Does it also have lower distortions than the simple differential stage ? Or other advantages beside the one mentioned ?
Fireworks, a test done, long ago, by making a complementary differential input stage and then forcing it to be a single differential with a current source load for the second stage can be implemented by just putting a large capacitor between the base emitter junction of one of the second stage transistors. Then this circuit reverts to a single differential with a single ended second stage drive and a current source load. Certainly, everyone is familiar with this topology. Well the distortion in my test went up 5 times. 2.5 times because of the extra distortion, and 2 times because the complementary differential added 2 times forward gain compared to the single differential. Someone making a JC-2 line amp could actually try this.
Compared to many other 'tweaks' the complementary differential input stage 'improvement' over a single differential stage and a single driver with current source load, should be measurable by either nominal distortion test equipment, or Spice circuit analysis. I did it with my modified Heathkit IMA, back in 1973.
The improved alternative to the single differential stage with a single driver, is the approach first used by Richard Burwin in 1965 or so, for ADI. This consists of a single differential first stage, BUT then another differential stage for the second stage and then, some sort of current mirror, or similar circuit, to create a push-pull second stage.
This was used also in the Marantz 14 and 15 power amps in 1968, the Lohstroh-Otala power amp design, the Levinson JC-2 phono stage, the 5534 IC and Cordell's power amp, etc. This is a VERY popular design and it works about as well as the complementary differential.

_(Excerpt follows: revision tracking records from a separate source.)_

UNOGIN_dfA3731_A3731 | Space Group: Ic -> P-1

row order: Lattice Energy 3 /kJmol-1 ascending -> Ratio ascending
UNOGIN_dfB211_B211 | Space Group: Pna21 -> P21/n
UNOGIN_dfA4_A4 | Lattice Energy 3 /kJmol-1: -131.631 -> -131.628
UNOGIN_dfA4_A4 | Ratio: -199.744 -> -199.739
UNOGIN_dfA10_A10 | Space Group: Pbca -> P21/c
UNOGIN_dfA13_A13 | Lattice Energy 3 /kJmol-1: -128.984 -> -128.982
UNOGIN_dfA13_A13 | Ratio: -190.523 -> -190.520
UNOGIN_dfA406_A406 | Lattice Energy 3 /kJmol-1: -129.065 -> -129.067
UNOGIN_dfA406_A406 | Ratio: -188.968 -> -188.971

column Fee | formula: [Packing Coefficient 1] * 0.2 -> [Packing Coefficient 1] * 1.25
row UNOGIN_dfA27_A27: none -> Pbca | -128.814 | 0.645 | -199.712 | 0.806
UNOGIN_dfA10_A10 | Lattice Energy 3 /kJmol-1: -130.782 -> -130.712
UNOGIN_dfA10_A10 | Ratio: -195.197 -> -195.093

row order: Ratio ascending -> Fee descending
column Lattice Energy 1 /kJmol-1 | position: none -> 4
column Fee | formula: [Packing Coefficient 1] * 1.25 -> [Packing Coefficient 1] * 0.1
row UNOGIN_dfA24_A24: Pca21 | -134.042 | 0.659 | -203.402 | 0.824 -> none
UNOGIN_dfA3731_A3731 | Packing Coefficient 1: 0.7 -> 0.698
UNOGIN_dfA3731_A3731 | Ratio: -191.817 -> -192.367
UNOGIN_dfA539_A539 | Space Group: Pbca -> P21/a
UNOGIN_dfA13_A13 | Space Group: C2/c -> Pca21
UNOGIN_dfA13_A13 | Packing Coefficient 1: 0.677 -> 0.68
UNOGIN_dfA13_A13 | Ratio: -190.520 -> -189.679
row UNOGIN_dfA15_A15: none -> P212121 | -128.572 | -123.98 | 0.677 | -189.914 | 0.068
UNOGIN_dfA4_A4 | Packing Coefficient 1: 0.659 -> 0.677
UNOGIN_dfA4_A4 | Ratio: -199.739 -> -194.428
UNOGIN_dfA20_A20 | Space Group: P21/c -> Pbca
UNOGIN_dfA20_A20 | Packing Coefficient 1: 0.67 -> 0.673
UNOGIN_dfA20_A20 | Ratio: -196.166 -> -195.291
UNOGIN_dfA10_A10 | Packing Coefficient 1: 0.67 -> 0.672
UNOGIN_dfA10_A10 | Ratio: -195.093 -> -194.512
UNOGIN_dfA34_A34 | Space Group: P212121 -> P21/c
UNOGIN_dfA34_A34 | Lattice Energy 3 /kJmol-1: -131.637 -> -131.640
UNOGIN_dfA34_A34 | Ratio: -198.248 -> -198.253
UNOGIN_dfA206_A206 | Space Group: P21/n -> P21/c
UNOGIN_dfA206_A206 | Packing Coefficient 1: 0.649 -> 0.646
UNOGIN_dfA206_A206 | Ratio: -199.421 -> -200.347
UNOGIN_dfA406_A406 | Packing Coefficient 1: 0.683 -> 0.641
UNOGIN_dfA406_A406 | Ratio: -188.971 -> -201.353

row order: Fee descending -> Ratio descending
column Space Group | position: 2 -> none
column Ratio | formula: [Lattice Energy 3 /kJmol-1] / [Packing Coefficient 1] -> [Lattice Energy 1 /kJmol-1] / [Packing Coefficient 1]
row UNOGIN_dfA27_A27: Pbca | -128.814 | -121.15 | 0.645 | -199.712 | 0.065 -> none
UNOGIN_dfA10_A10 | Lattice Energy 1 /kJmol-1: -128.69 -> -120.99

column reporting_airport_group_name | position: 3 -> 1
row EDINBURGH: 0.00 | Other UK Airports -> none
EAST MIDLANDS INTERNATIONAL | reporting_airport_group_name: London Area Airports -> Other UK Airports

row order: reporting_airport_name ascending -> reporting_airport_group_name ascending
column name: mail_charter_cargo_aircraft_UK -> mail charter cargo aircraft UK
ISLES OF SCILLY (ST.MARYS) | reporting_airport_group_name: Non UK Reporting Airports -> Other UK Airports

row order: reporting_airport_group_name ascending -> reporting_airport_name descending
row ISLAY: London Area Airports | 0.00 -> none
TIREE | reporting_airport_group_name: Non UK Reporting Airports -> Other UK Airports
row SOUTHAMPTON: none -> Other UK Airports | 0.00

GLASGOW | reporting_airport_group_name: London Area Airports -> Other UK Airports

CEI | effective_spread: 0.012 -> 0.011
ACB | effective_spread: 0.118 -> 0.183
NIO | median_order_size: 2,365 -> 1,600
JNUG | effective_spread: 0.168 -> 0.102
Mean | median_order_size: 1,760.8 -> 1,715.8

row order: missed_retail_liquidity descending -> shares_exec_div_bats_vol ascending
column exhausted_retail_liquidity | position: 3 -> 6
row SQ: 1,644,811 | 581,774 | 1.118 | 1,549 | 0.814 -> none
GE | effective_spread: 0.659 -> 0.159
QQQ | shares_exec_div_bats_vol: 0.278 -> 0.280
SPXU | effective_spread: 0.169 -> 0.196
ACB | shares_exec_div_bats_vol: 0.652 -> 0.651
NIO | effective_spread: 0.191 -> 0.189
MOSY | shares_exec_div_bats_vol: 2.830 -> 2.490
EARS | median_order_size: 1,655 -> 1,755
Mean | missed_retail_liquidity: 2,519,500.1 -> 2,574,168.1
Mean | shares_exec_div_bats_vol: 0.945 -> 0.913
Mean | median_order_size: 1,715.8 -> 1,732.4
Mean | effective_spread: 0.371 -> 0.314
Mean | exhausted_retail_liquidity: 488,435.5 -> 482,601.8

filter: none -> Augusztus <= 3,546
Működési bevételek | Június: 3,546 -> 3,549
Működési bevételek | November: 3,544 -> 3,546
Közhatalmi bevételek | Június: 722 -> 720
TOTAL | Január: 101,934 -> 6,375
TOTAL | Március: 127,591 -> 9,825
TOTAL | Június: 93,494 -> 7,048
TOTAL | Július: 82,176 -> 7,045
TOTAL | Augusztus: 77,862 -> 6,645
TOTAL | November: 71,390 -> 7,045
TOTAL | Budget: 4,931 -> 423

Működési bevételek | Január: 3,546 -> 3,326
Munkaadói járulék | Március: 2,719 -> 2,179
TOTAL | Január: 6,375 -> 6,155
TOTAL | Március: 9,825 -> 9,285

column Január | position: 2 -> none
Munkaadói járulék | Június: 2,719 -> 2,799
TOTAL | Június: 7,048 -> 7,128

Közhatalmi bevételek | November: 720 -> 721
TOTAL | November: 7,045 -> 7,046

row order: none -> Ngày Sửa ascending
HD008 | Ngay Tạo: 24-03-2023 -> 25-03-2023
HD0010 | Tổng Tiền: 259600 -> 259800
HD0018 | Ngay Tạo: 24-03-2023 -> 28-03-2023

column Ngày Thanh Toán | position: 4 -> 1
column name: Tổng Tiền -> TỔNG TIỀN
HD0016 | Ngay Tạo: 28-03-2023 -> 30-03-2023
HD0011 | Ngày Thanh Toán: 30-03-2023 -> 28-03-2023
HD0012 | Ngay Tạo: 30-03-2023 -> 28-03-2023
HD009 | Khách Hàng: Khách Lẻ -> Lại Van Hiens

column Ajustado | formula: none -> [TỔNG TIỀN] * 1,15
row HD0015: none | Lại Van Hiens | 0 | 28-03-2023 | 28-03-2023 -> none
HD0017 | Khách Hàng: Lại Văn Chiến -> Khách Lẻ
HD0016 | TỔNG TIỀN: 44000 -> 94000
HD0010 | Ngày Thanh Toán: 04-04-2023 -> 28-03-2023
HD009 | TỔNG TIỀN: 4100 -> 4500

A serious student or designer might find this a circuit, problematic in some ways, because of thermal and voltage differences in the second stage.
The improved alternative to the single differential stage with a single driver, is the approach first used by Richard Burwin in 1965 or so, for ADI. This consists of a single differential first stage, BUT then another differential stage for the second stage and then, some sort of current mirror, or similar circuit, to create a push-pull second stage.
This was used also in the Marantz 14 and 15 power amps in 1968, the Lohstroh-Otala power amp design, the Levinson JC-2 phono stage, the 5534 IC and Cordell's power amp, etc. This is a VERY popular design and it works about as well as the complementary differential. A serious student or designer might find this a circuit, problematic in some ways, because of thermal and voltage differences in the second stage.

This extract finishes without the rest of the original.